Songs which mention inheritance tend to be less common, but one recent exception to this is Taylor Swift’s recent hit, Anti-Hero, (from her latest album Midnights) which contains the following verse:
“I have this dream my daughter-in-law kills me for the money
She thinks I left them in the will
The family gathers around and reads it and someone screams out
‘She’s laughing up at us from hell’.”
The song’s video elaborates on this further, by depicting a fictional scene of a family learning about the contents of their mother’s (Taylor Swift’s) will. The ‘children’ discover that they are left “13 cents” from the estate and that the beach house will become a “cat sanctuary”. The ‘family’ speculate that the will may contain a ‘secret encoded message’ which will lead them to a hidden fortune, only to discover from a postscript in the will that this is not the case. This leads to a family argument where they blame each other for the contents of the will.
So, does the fictional will scenario in Taylor’s Swift’s song reflect any real-life inheritance issues which can arise in England & Wales? Below, we consider each line of the above verse and whether it may be based in inheritance ‘fact or fiction.’
Inheritance as a motive for crime
“I have this dream my daughter-in-law kills me for the money”
Cases of people being physically harmed so that someone can obtain an inheritance are still relatively rare in the UK, but they do sometimes occur. For example, in October 2022, Jemma Mitchell was found guilty of killing her friend, Mee Kuen Chong, after Ms Chong had apparently changed her mind about paying Ms Mitchell around £200,000 for repairs to Ms Mitchell’s family home.
Ms Mitchell also attempted to forge Ms Chong’s will in order to obtain around 95% of her estimated £700,000 estate. It was reported that the fake will was prepared on Ms Mitchell’s computer and had been created on a date after Ms Chong had died. A genuine will was also apparently found at Ms Chong’s home, which left her estate to her church, family members and charity.

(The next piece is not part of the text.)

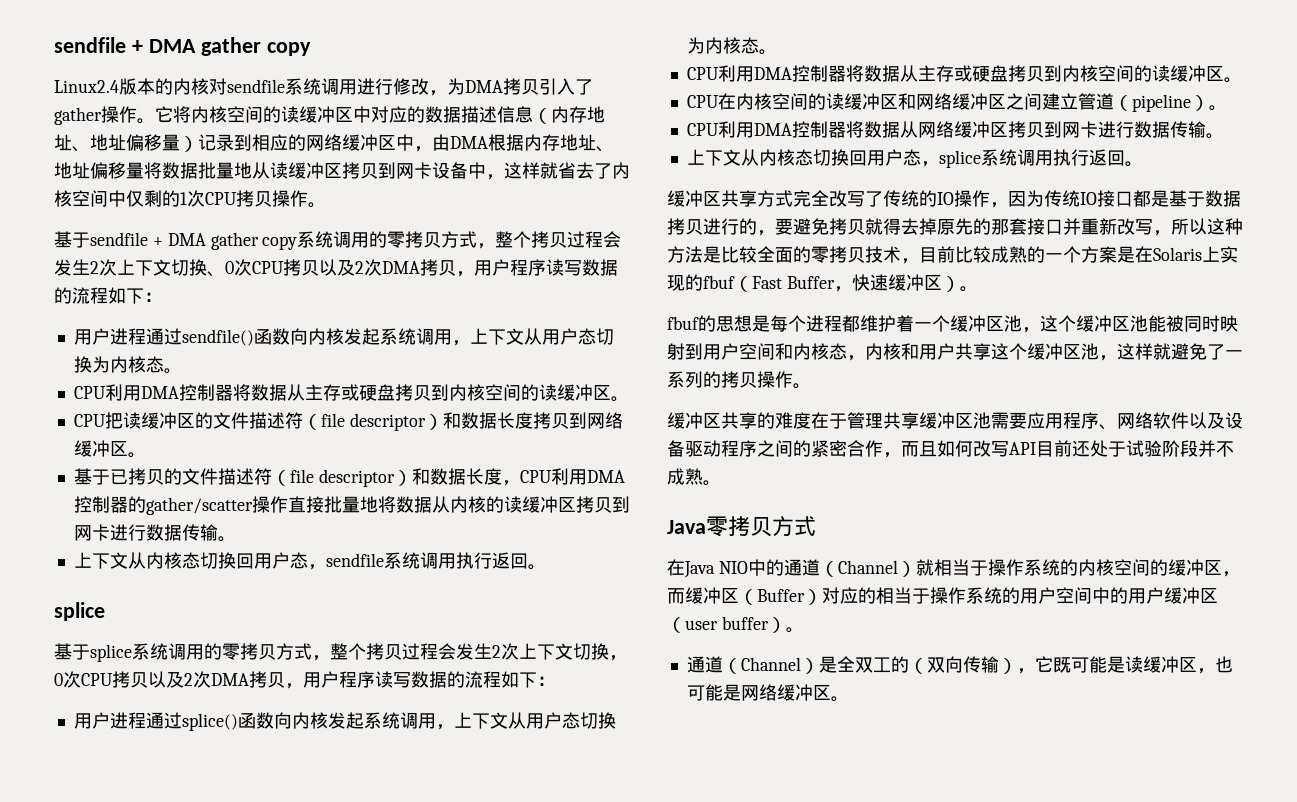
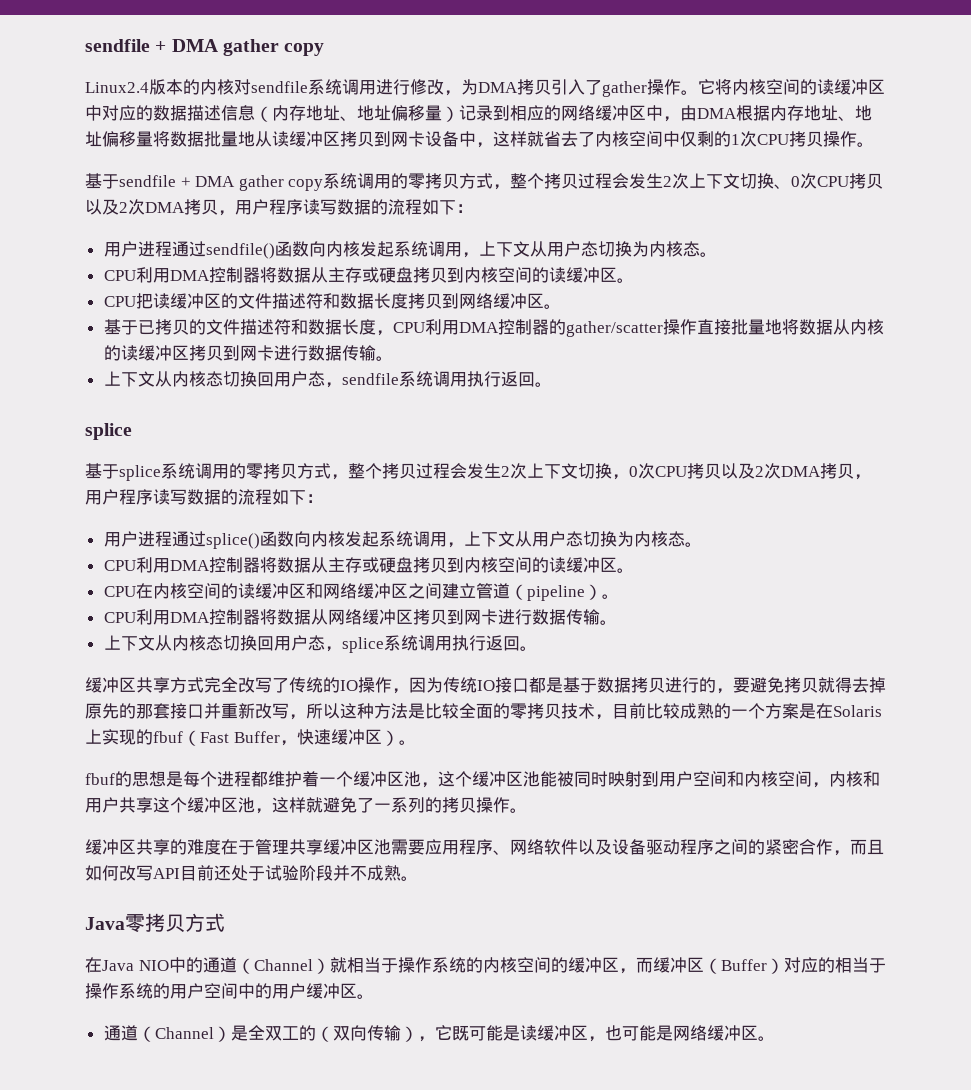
[302,413,443,431] （file descriptor） -> (323, 301) none
[271,469,412,487] （file descriptor） -> (291, 327) none
[829,343,847,360] 态 -> [778,771,812,787] 空间
[667,616,786,633] （user buffer） -> (357, 990) none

Another infamous case of a forged will being linked to a murder is a will prepared by the late Dr Harold Shipman, who was convicted of murdering 15 of his patients (though it has been reported that Dr Shipman may have actually been responsible for many more deaths).
Dr Shipman’s crimes came to light after he forged the will of one of his elderly victims, Kathleen Grundy, in an attempt to inherit her estate of over £380,000. Ms Grundy’s daughter, Angela Woodruff (a solicitor), became suspicious when she discovered the contents of Ms Grundy’s alleged will. A Police investigation into Dr Shipman followed and it was discovered that Dr Shipman had forged Mrs Grundy’s alleged will on a typewriter, which was later found in his surgery. The investigation into Dr Shipman continued and the extent of his crimes were then revealed.
“She thinks I left them in the will”
Assuming that someone will receive an inheritance can cause family disputes and real problems for an estate.
In England & Wales, a person making a will (known as a testator) can usually leave their estate to whoever they like and they may also change their will over time. If someone makes financial plans based upon an expectation to inherit (rather than based upon what they actually later receive from an estate), this can often prompt will and estate disputes.
It is also important to note that, if certain close relatives or financial dependants are disinherited under a will (or they receive less inheritance than they expected), they may be able to make a claim against the estate for reasonable financial provision under the Inheritance Provision for Family & Dependants Act 1975. This type of claim does not challenge the validity of the will, but it may result in a different distribution of the estate assets.